§ Data to process:
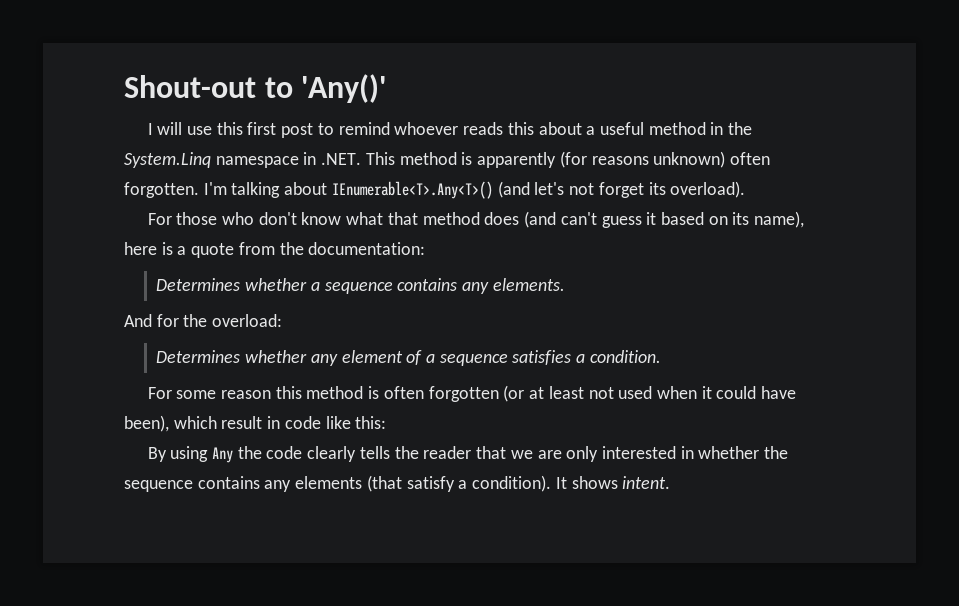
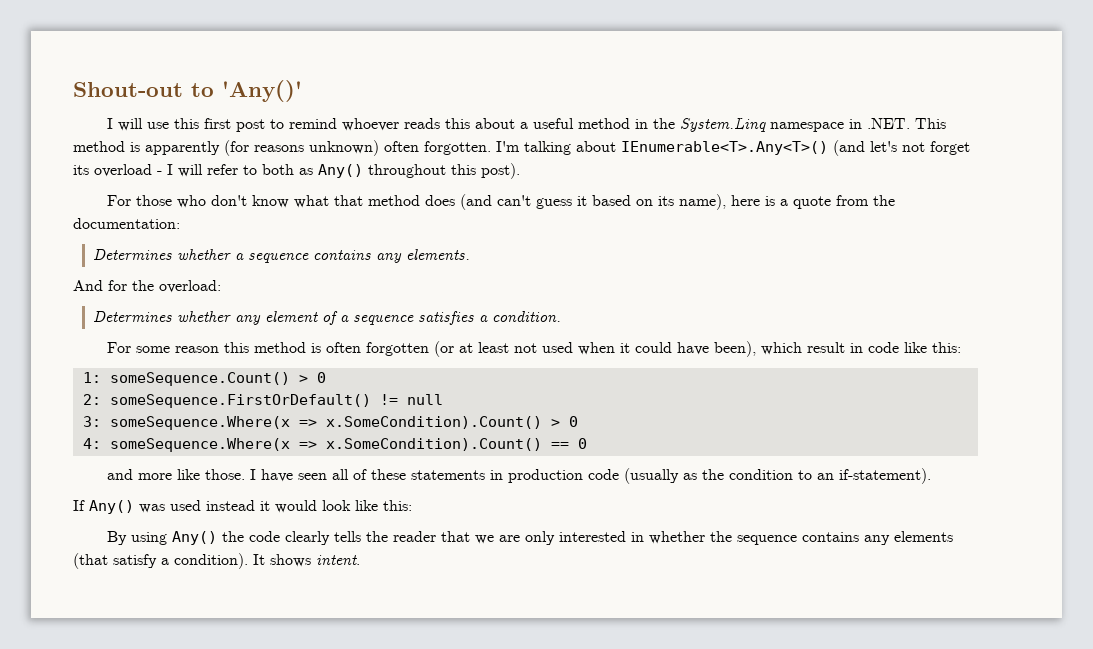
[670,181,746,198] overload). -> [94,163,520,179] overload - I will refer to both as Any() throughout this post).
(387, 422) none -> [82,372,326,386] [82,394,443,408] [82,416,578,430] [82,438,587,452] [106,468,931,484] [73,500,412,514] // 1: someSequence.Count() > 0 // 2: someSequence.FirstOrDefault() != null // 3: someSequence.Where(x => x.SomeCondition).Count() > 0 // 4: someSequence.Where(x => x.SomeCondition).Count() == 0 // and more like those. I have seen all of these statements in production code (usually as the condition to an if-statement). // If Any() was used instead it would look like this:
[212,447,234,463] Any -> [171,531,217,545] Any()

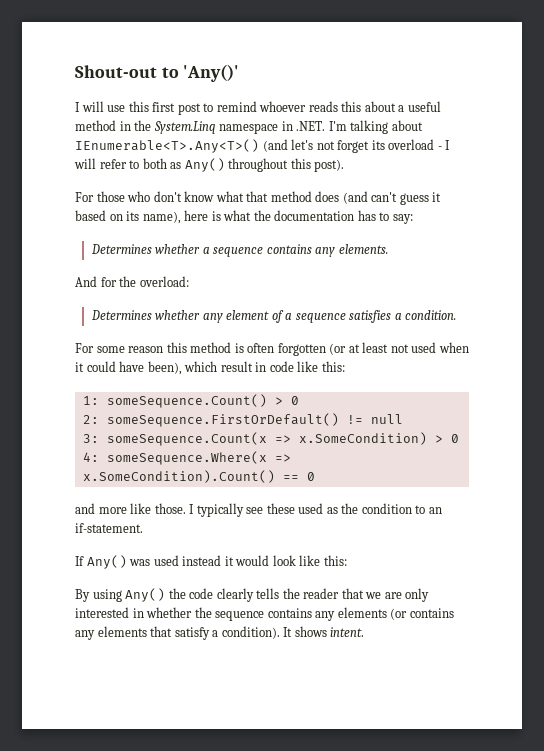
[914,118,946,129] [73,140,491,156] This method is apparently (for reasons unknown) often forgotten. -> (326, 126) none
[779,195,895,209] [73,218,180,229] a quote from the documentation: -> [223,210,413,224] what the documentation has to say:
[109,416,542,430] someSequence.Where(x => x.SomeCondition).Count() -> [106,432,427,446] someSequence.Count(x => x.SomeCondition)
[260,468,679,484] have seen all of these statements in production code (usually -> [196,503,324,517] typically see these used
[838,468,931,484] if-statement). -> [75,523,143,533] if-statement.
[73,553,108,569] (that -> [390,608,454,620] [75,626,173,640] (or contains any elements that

§ Exercise aim:
Return the full listing exactly as it appears above, without its pictures.

§ Answer for this exercise:
[670,181,746,198] overload). -> [94,163,520,179] overload - I will refer to both as Any() throughout this post).
(387, 422) none -> [82,372,326,386] [82,394,443,408] [82,416,578,430] [82,438,587,452] [106,468,931,484] [73,500,412,514] // 1: someSequence.Count() > 0 // 2: someSequence.FirstOrDefault() != null // 3: someSequence.Where(x => x.SomeCondition).Count() > 0 // 4: someSequence.Where(x => x.SomeCondition).Count() == 0 // and more like those. I have seen all of these statements in production code (usually as the condition to an if-statement). // If Any() was used instead it would look like this:
[212,447,234,463] Any -> [171,531,217,545] Any()

[914,118,946,129] [73,140,491,156] This method is apparently (for reasons unknown) often forgotten. -> (326, 126) none
[779,195,895,209] [73,218,180,229] a quote from the documentation: -> [223,210,413,224] what the documentation has to say:
[109,416,542,430] someSequence.Where(x => x.SomeCondition).Count() -> [106,432,427,446] someSequence.Count(x => x.SomeCondition)
[260,468,679,484] have seen all of these statements in production code (usually -> [196,503,324,517] typically see these used
[838,468,931,484] if-statement). -> [75,523,143,533] if-statement.
[73,553,108,569] (that -> [390,608,454,620] [75,626,173,640] (or contains any elements that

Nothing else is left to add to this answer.